L'appuntamento è nella notte tra il 29 e il 30 giugno 2026 con la microluna, ovvero una Luna piena che si verifica quando il nostro satellite si trova vicino all'apogeo, il punto dell'orbita più distante dalla Terra
Con l'arrivo dell'estate, il clima più caldo favorisce le lunghe osservazioni del cielo. Per concludere il mese di giugno, da annotare l'appuntamento di martedì 30 con la luna piena delle Fragole che quest'anno sarà una microluna, ovvero una Luna piena che si verifica quando il nostro satellite si trova vicino all'apogeo, il punto dell'orbita più distante dalla Terra. Per questo motivo apparirà leggermente più piccola e meno luminosa rispetto a una Superluna, pur restando uno spettacolo suggestivo. La Luna piena di giugno è tradizionalmente conosciuta anche come Luna delle Fragole, un nome che deriva dalle popolazioni native del Nord America e che richiama il periodo della raccolta delle fragole selvatiche, non il colore del satellite.
Quando vederla
L'appuntamento è per la notte tra il 29 e il 30 giugno 2026. Il momento della fase di Luna piena cade alle 23:57 UTC del 29 giugno, corrispondenti all'1:57 del 30 giugno in Italia (ora legale). La Luna sarà comunque visibile già dal suo sorgere al tramonto del Sole e per tutta la notte, offrendo condizioni ideali per l'osservazione a occhio nudo. Per osservarla, non servono infatti telescopi o strumenti particolari.

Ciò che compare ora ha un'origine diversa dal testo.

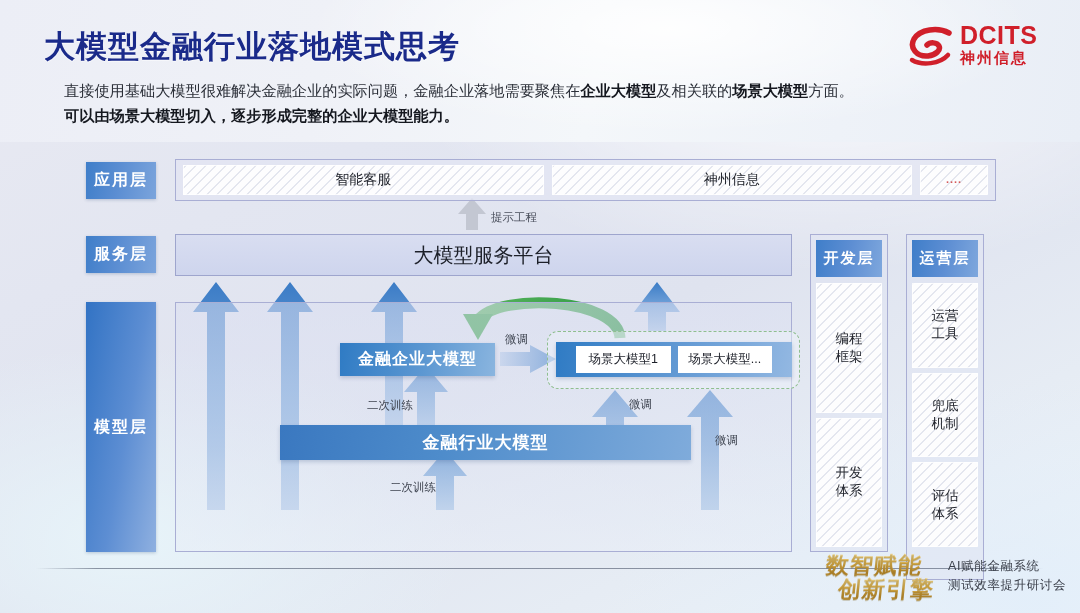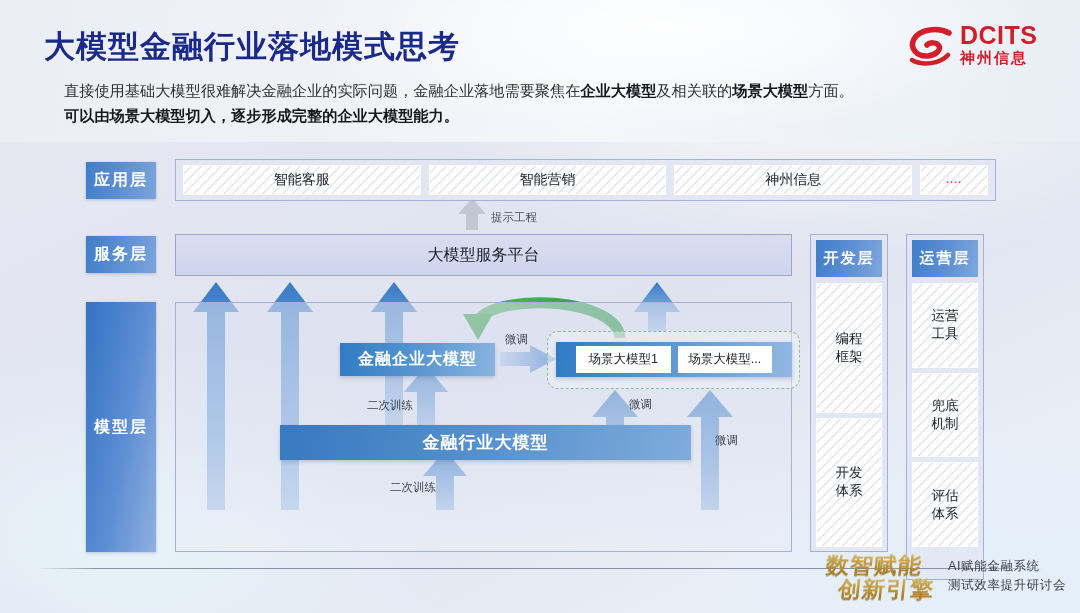"智能营销" div.app-cell { html: <div>智能营销</div> -> none }
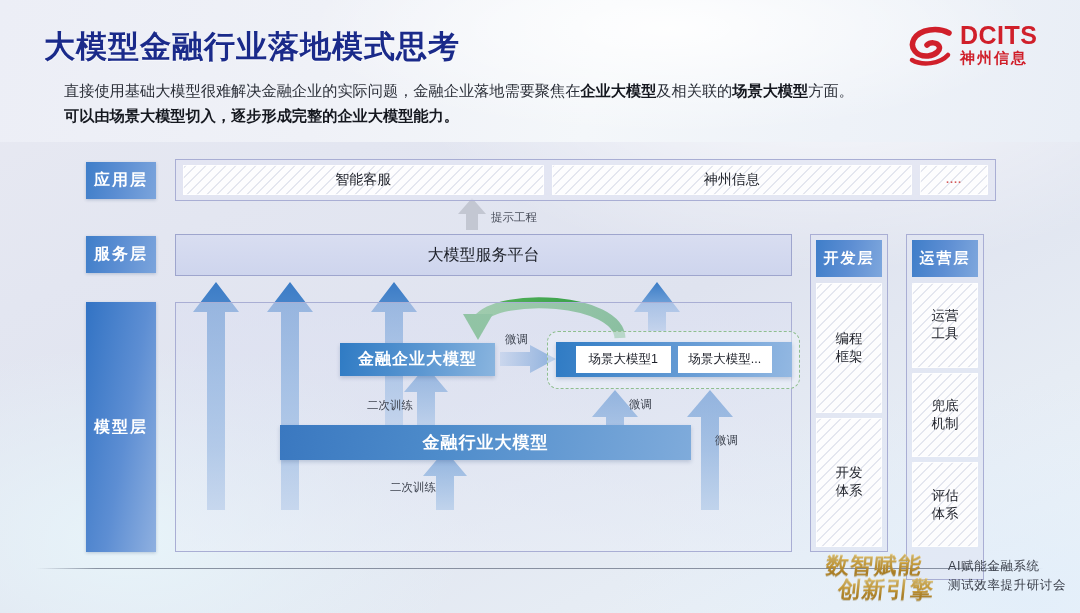"大模型服务平台" .svc-box { font-size: 16px -> 20px }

Sarà visibile a occhio nudo da tutta Italia, tempo permettendo. Per godere al meglio dello spettacolo è consigliabile scegliere un luogo lontano dall'inquinamento luminoso e con un orizzonte orientale libero, così da poter osservare la Luna mentre sorge. Quando sarà bassa sull'orizzonte potrà apparire più grande per effetto dell'illusione ottica lunare e assumere tonalità gialle o arancioni a causa dell'atmosfera.
Perché si chiama microluna
La microluna è il fenomeno opposto alla Superluna. Si verifica quando la Luna piena coincide con il passaggio vicino all'apogeo, il punto dell'orbita in cui il satellite naturale si trova alla massima distanza dalla Terra. Di conseguenza il disco lunare appare leggermente più piccolo e meno brillante rispetto a una Superluna. La differenza è modesta e difficilmente percepibile senza un confronto diretto, ma dal punto di vista astronomico si tratta comunque di un evento interessante. Il nome "Luna delle Fragole", invece, non ha nessun legame con il colore della Luna. La denominazione deriva dalle tradizioni delle popolazioni algonchine del Nord America, che associavano la Luna piena di giugno all'inizio della raccolta delle fragole selvatiche.